Introduction
The surviving section of wall is immediately south of
the site of St Benedict's Gate. It is just under 37 metres
long, stands to a maximum height of 4.6 metres and has a
maximum thickness of 1.8 metres. The ground here rises up
Grapes Hill and the south end of the wall is nearly 4 metres
above the level of the road at the site of the gate.
[1] There is no surviving
evidence to show that this section had an arcade on the
inner side. The top of the wall and the wall walk was
presumably ramped or stepped and the slope makes arches on
the inner side of the wall on this section unlikely. The
top of the wall is now rounded and at no point is there
evidence to mark the position and width of the wall walk.
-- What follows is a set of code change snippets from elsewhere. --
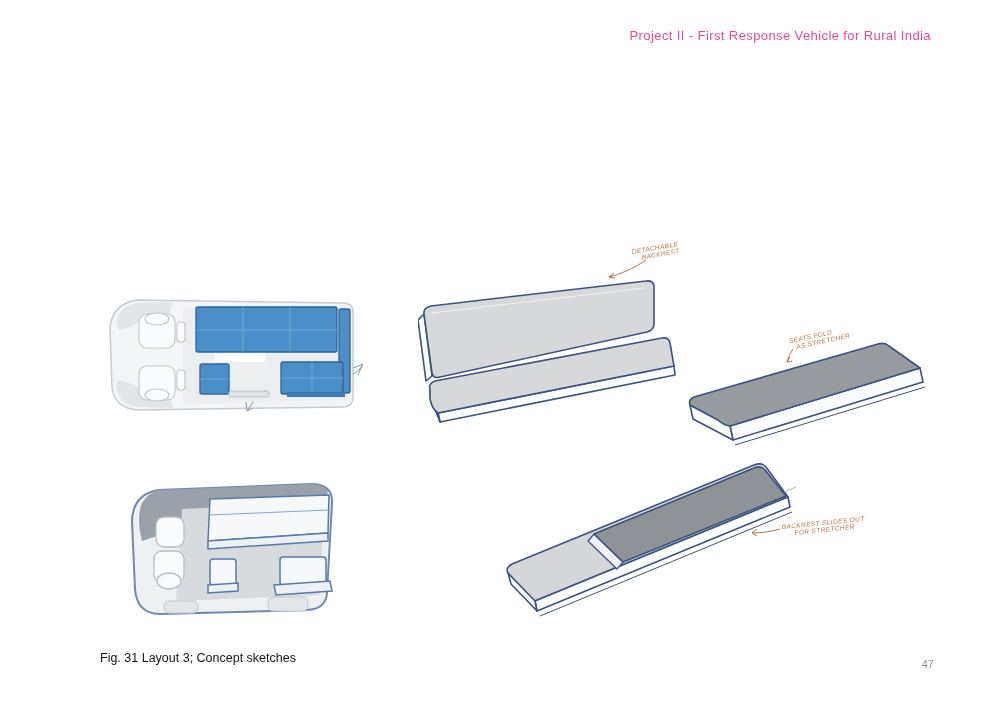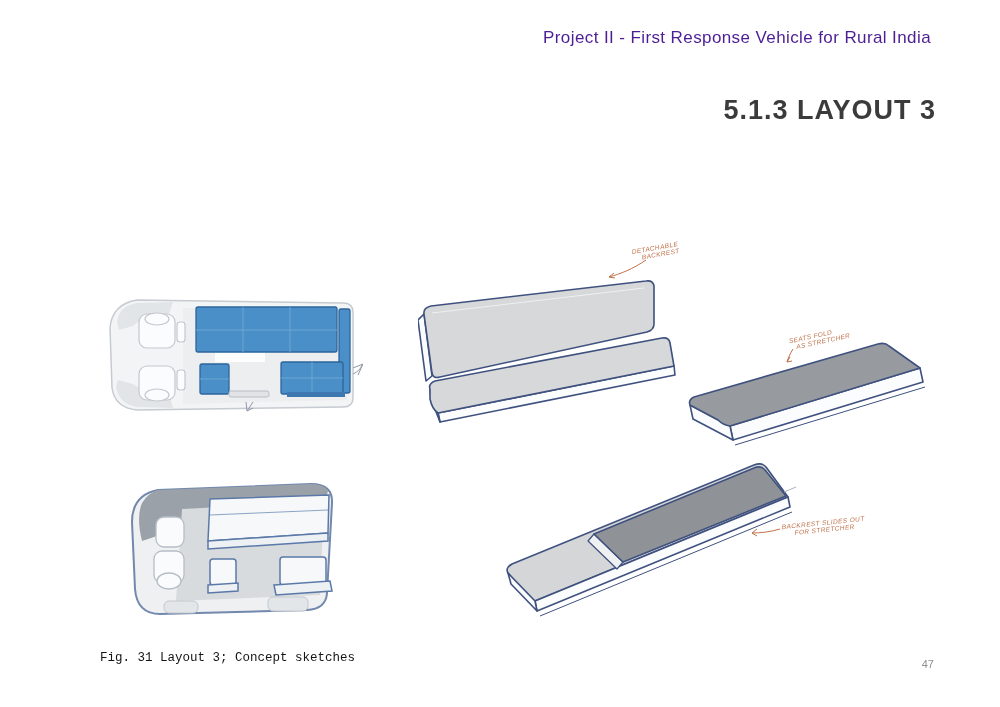"Project II - First Response" .running-header { color: #4c1d95 -> #ec4899; font-size: 17px -> 13px }
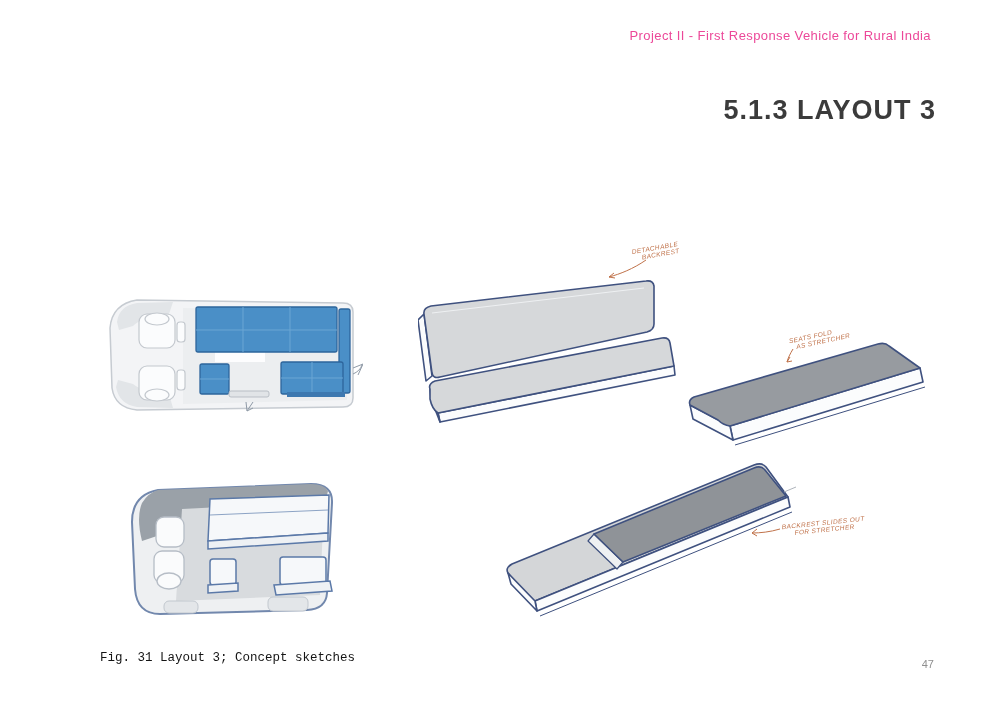"5.1.3 LAYOUT 3" h1.section-title { html: <h1>5.1.3 LAYOUT 3</h1> -> none }
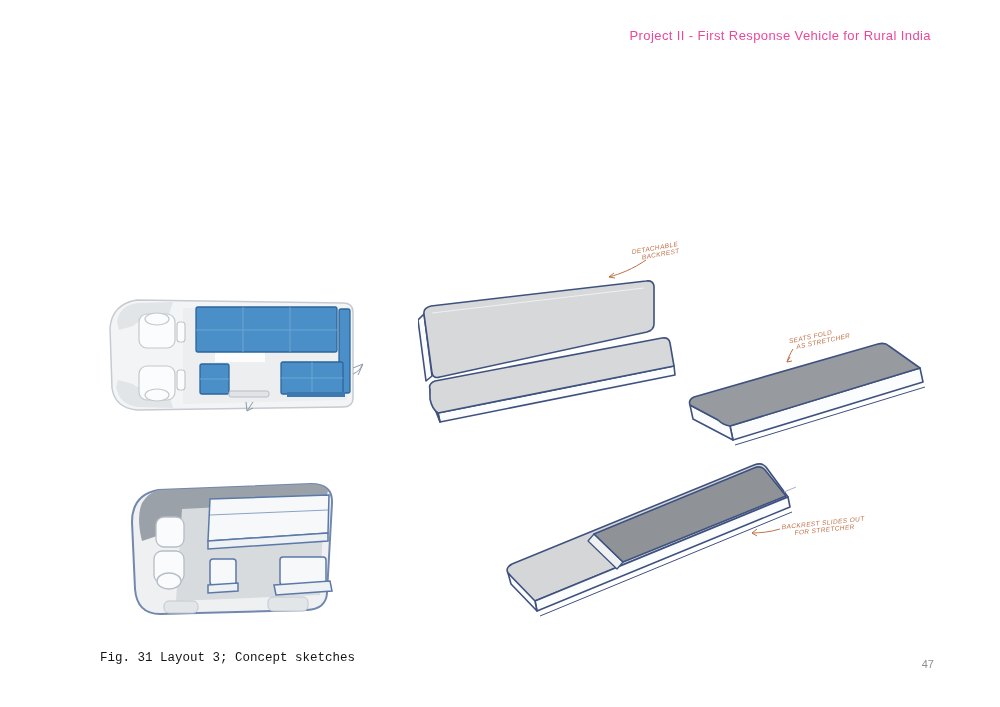"Fig. 31 Layout 3; Concept" .figure-caption { font-family: Liberation Mono, monospace -> none }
On the west or outer side of the wall at the north end
are the remains of two loops 6.4 metres apart and towards
the centre of the wall, and at a higher level, a group of
bricks that may be a third loop.
The east or inner side of the wall retains evidence of
the buildings that were constructed hard against both sides
of the wall in the late 18th and 19th centuries. When
these houses were demolished a large area of the face of
the wall was lost.
At the south end of this section there was an intermediate
tower. Collins states that this tower was demolished in 1876
but part of a broad inner arch survived until the 1950s
though nothing is visible now above ground.
Between 1951 and 1953 archaeological excavations were
carried out on the site of St Benedict's Gate and the wall
on either side. A trench was cut across the line of the
outer ditch on the west side of this section of wall where
the full profile of the ditch was uncovered.